- _Task to complete_
Make an exact copy of the records below, excluding images.

- _Working data_

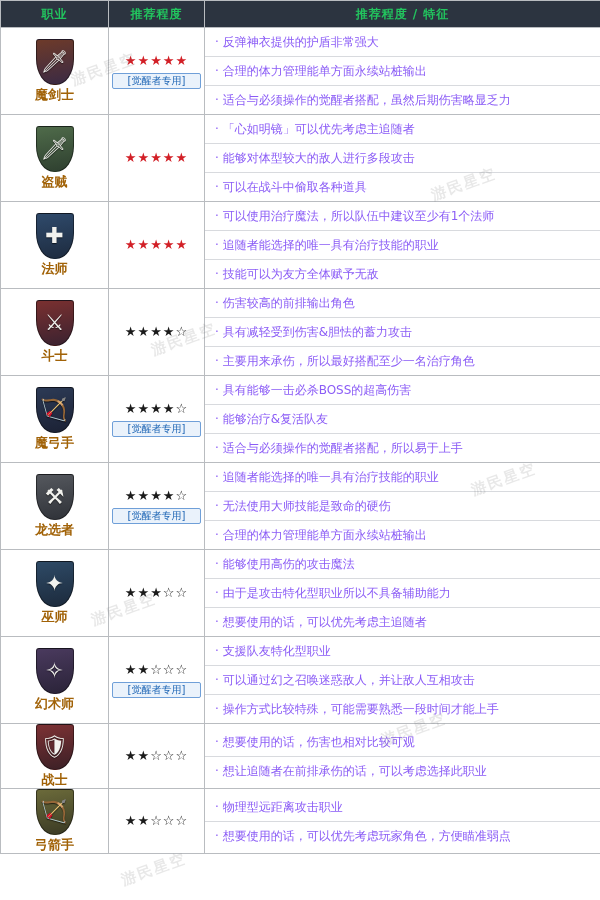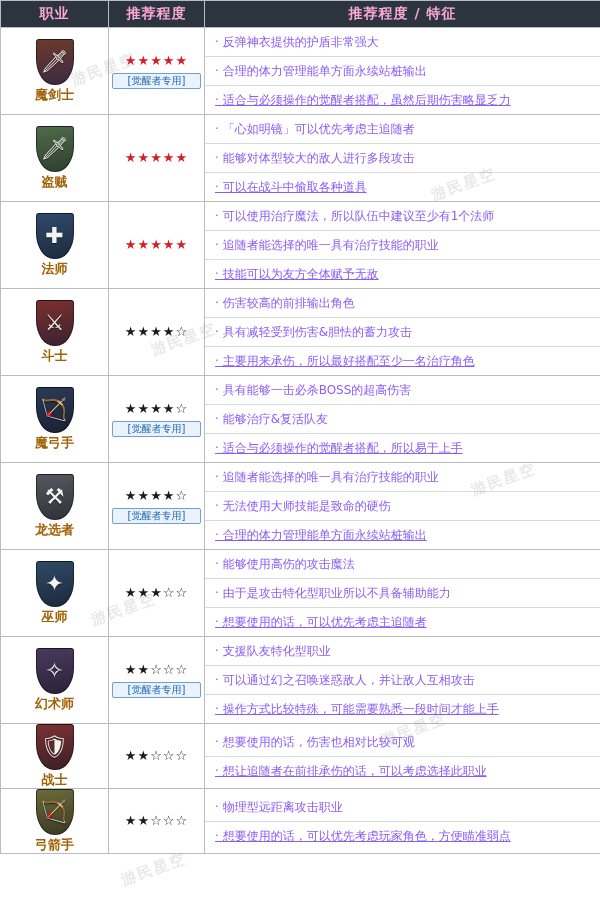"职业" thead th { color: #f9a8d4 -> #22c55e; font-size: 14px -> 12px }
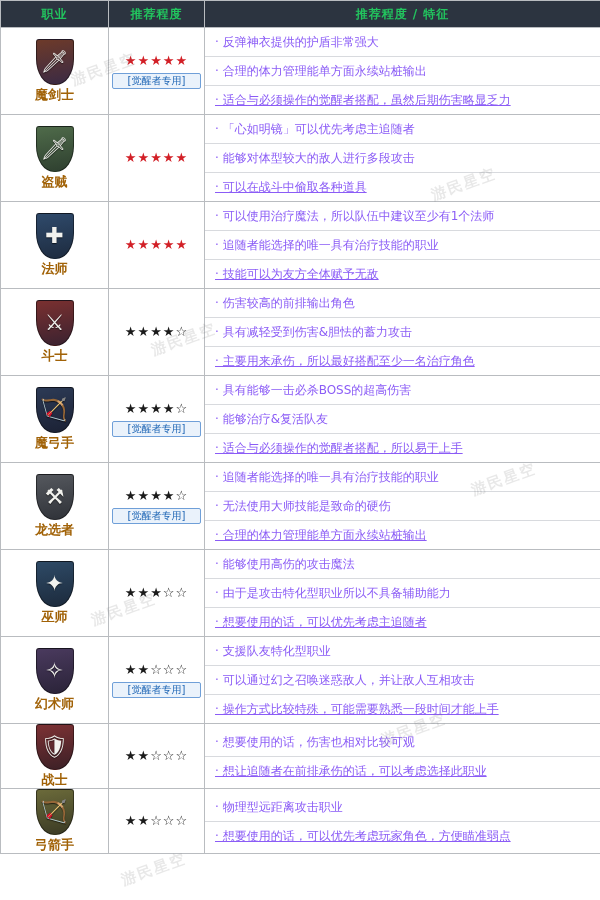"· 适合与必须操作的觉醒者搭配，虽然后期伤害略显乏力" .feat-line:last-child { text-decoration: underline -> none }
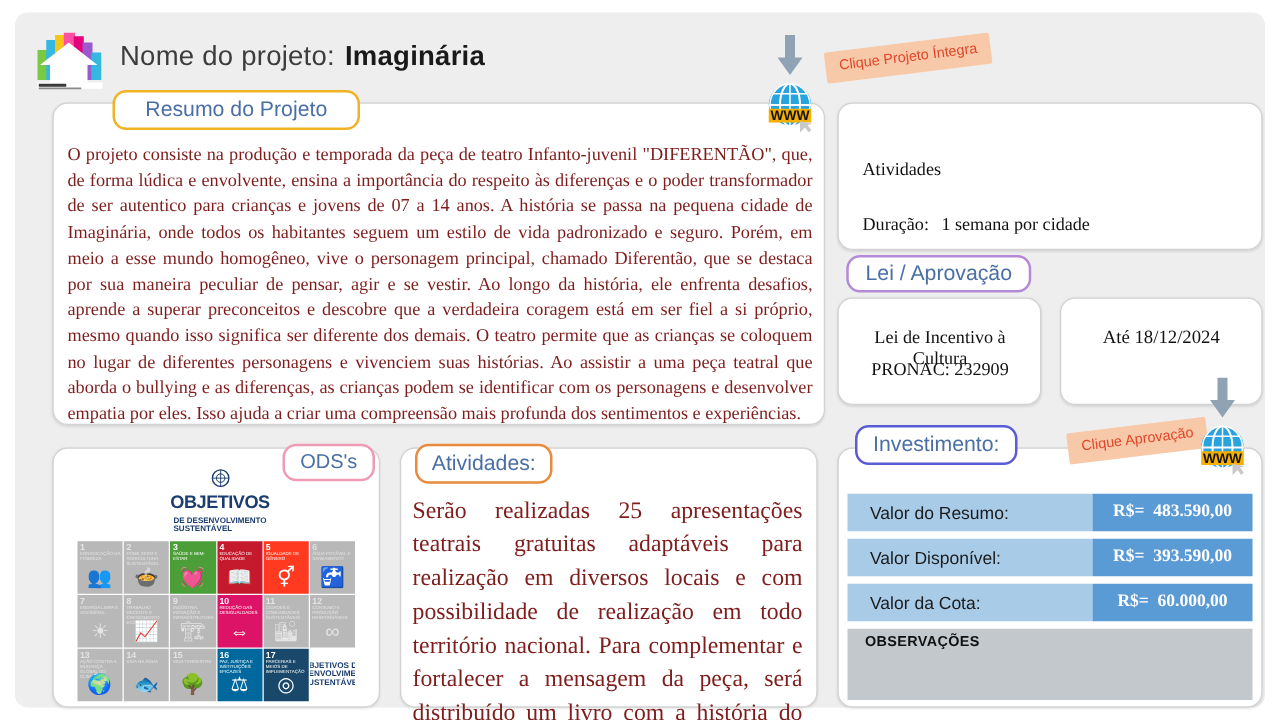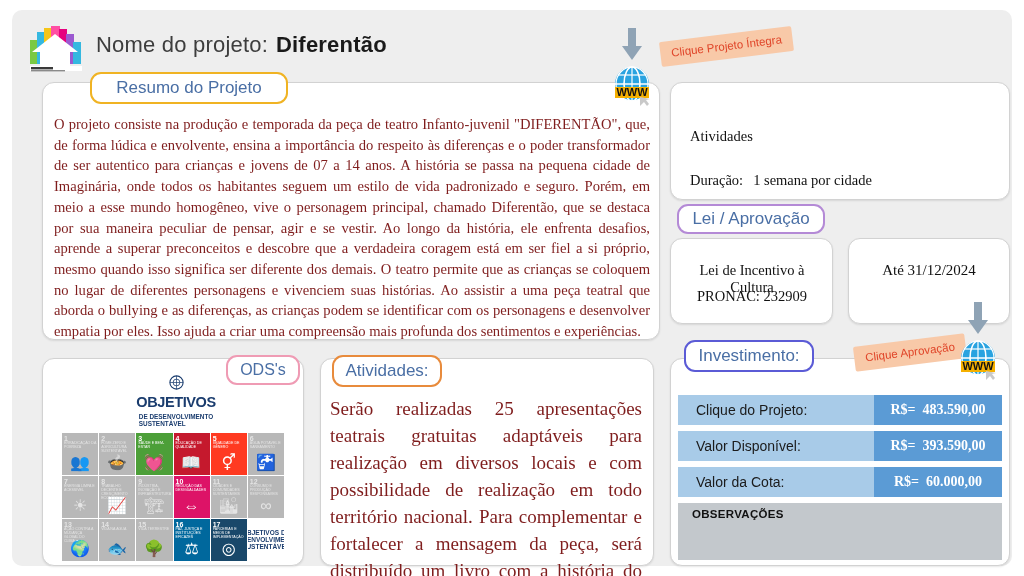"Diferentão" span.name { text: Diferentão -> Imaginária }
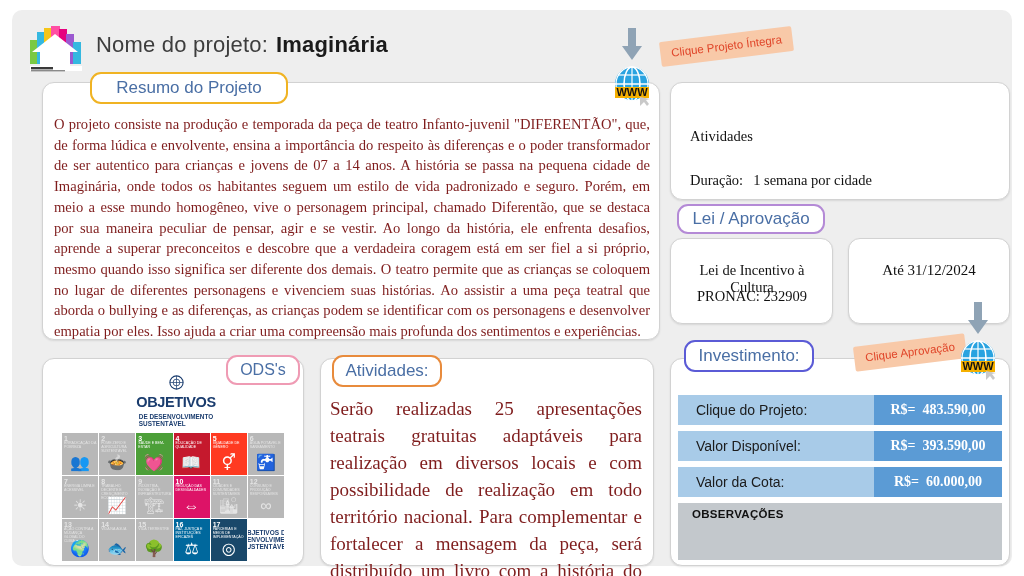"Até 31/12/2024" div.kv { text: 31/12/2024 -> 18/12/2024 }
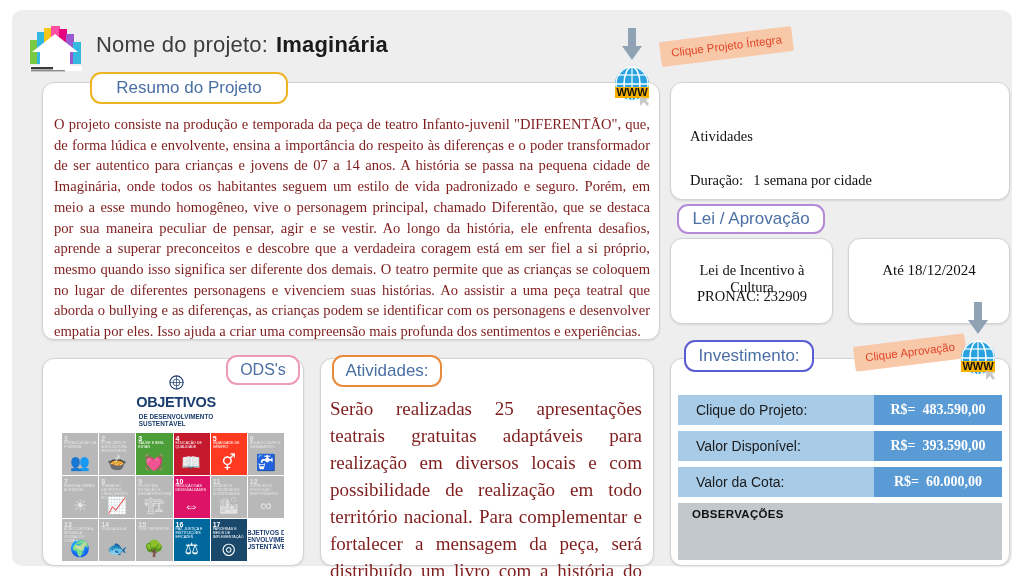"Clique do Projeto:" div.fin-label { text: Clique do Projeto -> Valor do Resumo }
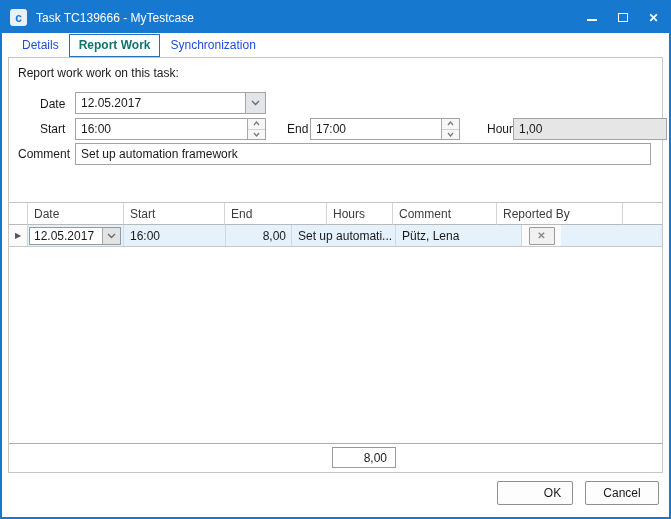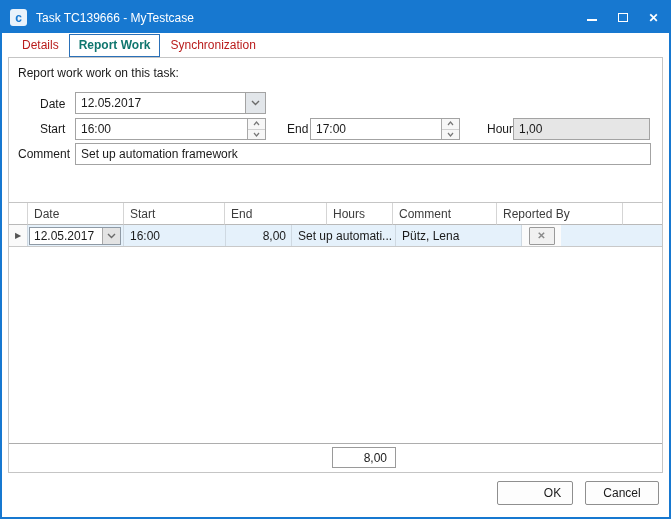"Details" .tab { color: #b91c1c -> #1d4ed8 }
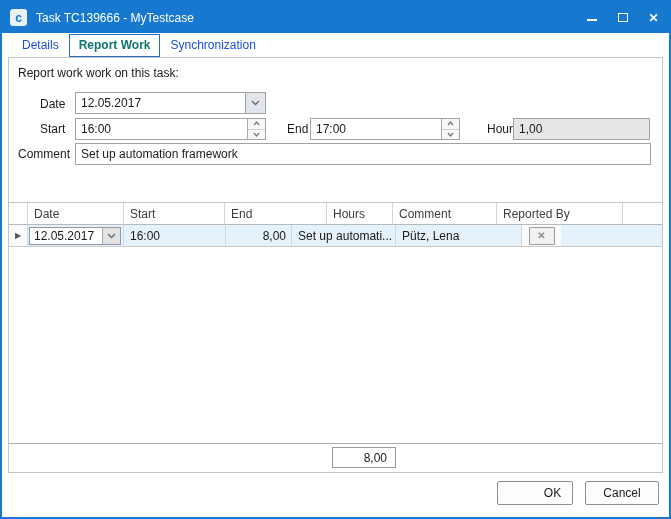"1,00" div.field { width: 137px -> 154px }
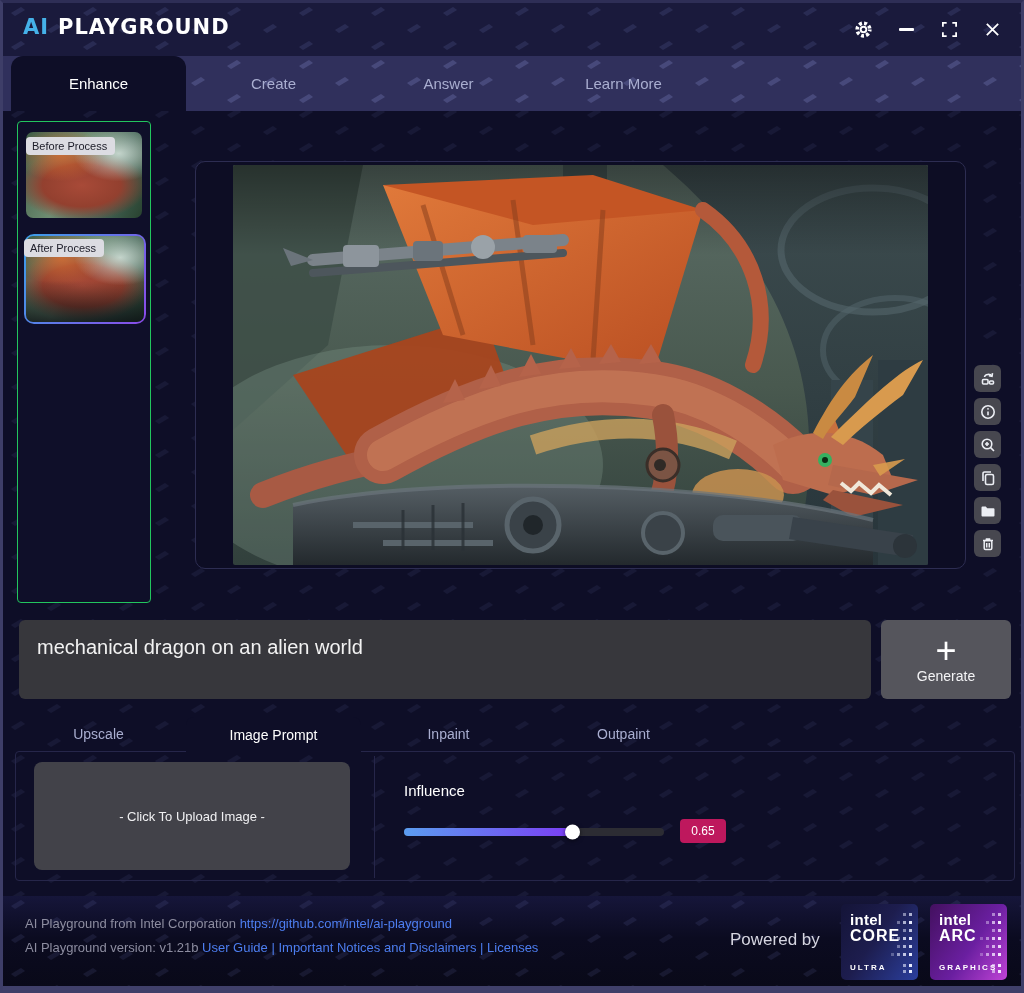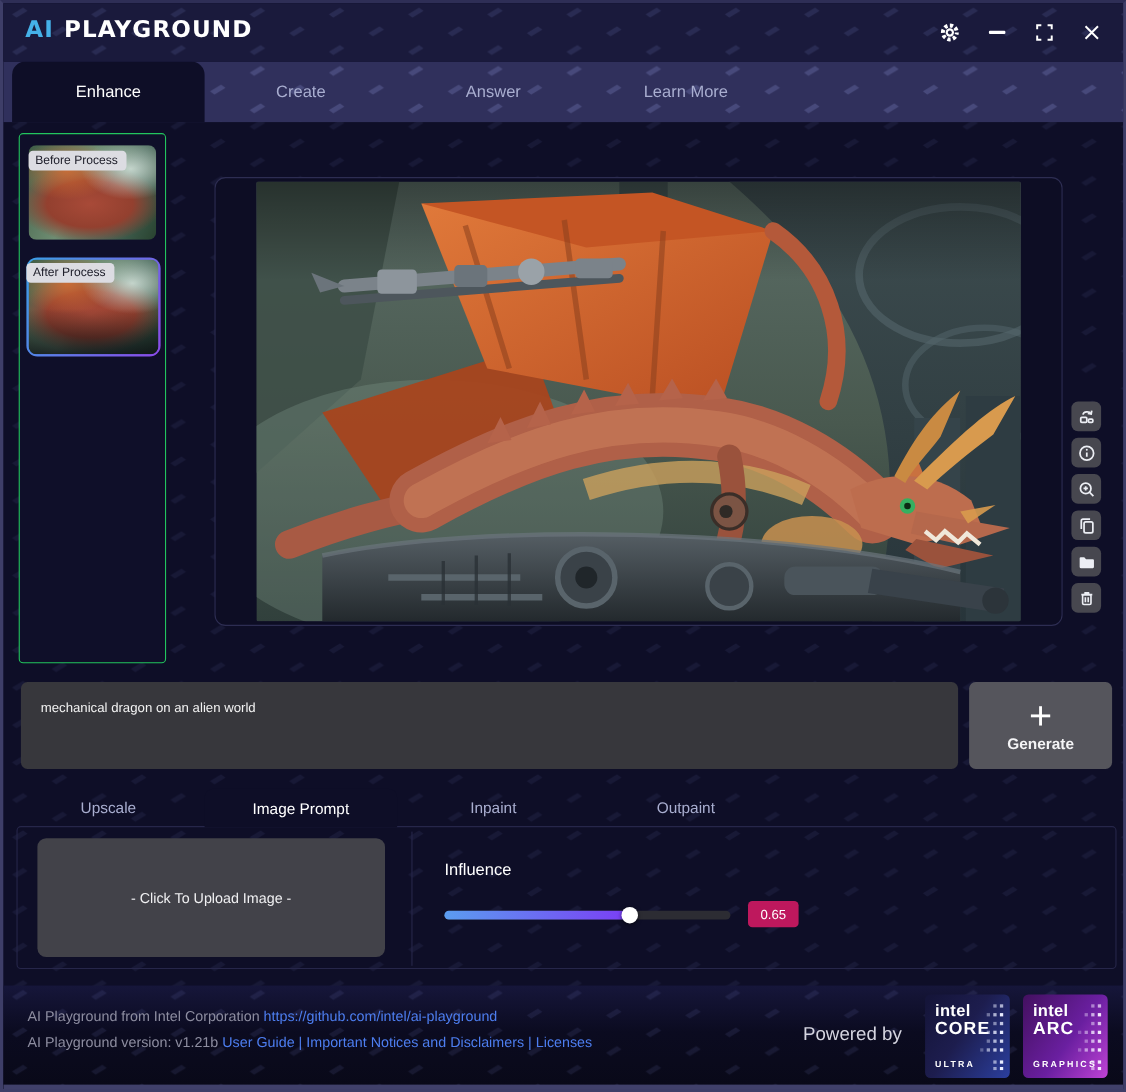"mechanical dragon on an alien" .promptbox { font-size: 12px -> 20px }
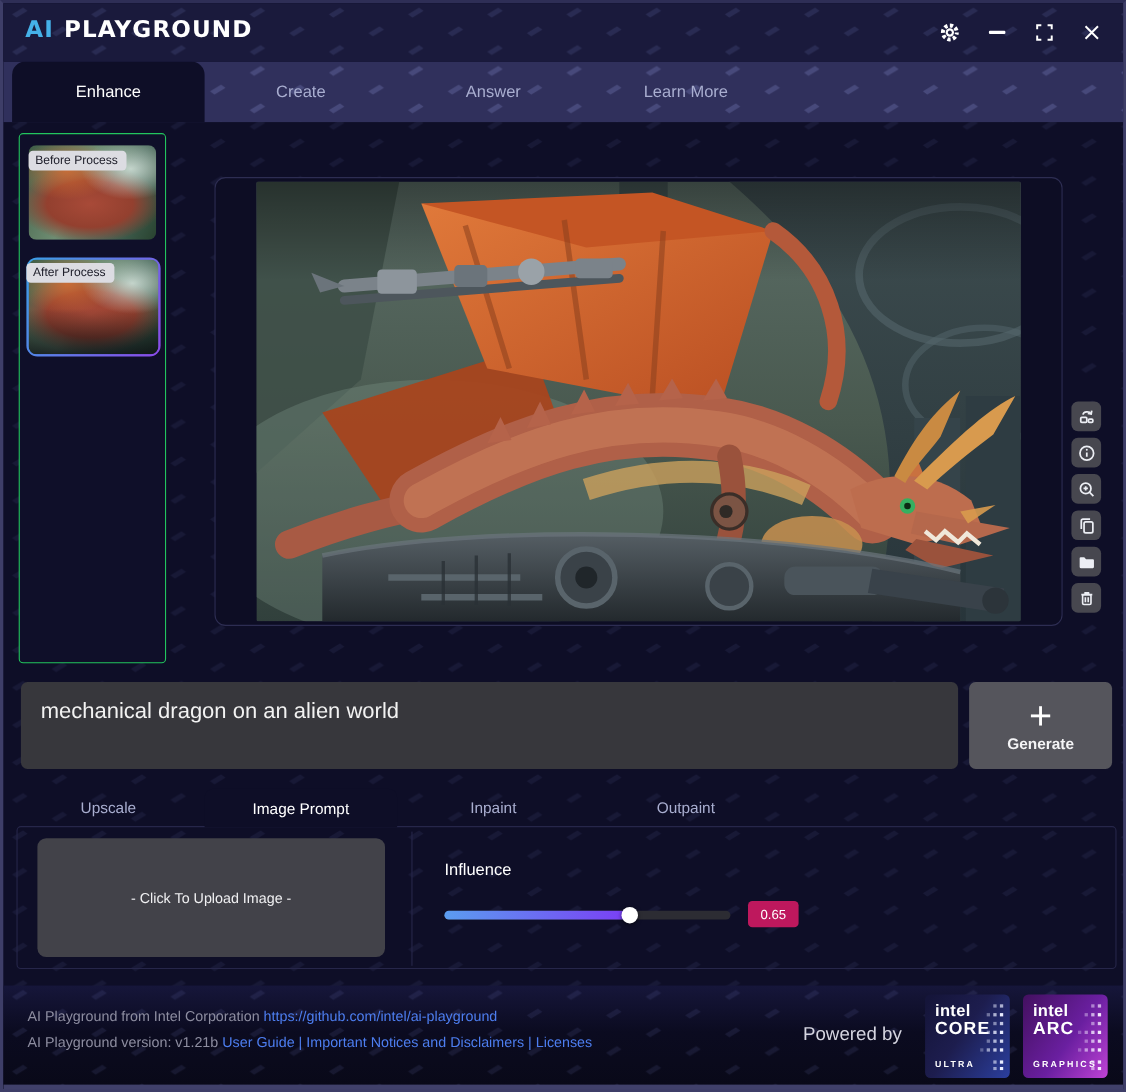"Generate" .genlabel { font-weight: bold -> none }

- _Task output_
"职业" thead th { color: #f9a8d4 -> #22c55e; font-size: 14px -> 12px }
"· 适合与必须操作的觉醒者搭配，虽然后期伤害略显乏力" .feat-line:last-child { text-decoration: underline -> none }
"Diferentão" span.name { text: Diferentão -> Imaginária }
"Até 31/12/2024" div.kv { text: 31/12/2024 -> 18/12/2024 }
"Clique do Projeto:" div.fin-label { text: Clique do Projeto -> Valor do Resumo }
"Details" .tab { color: #b91c1c -> #1d4ed8 }
"1,00" div.field { width: 137px -> 154px }
"mechanical dragon on an alien" .promptbox { font-size: 12px -> 20px }
"Generate" .genlabel { font-weight: bold -> none }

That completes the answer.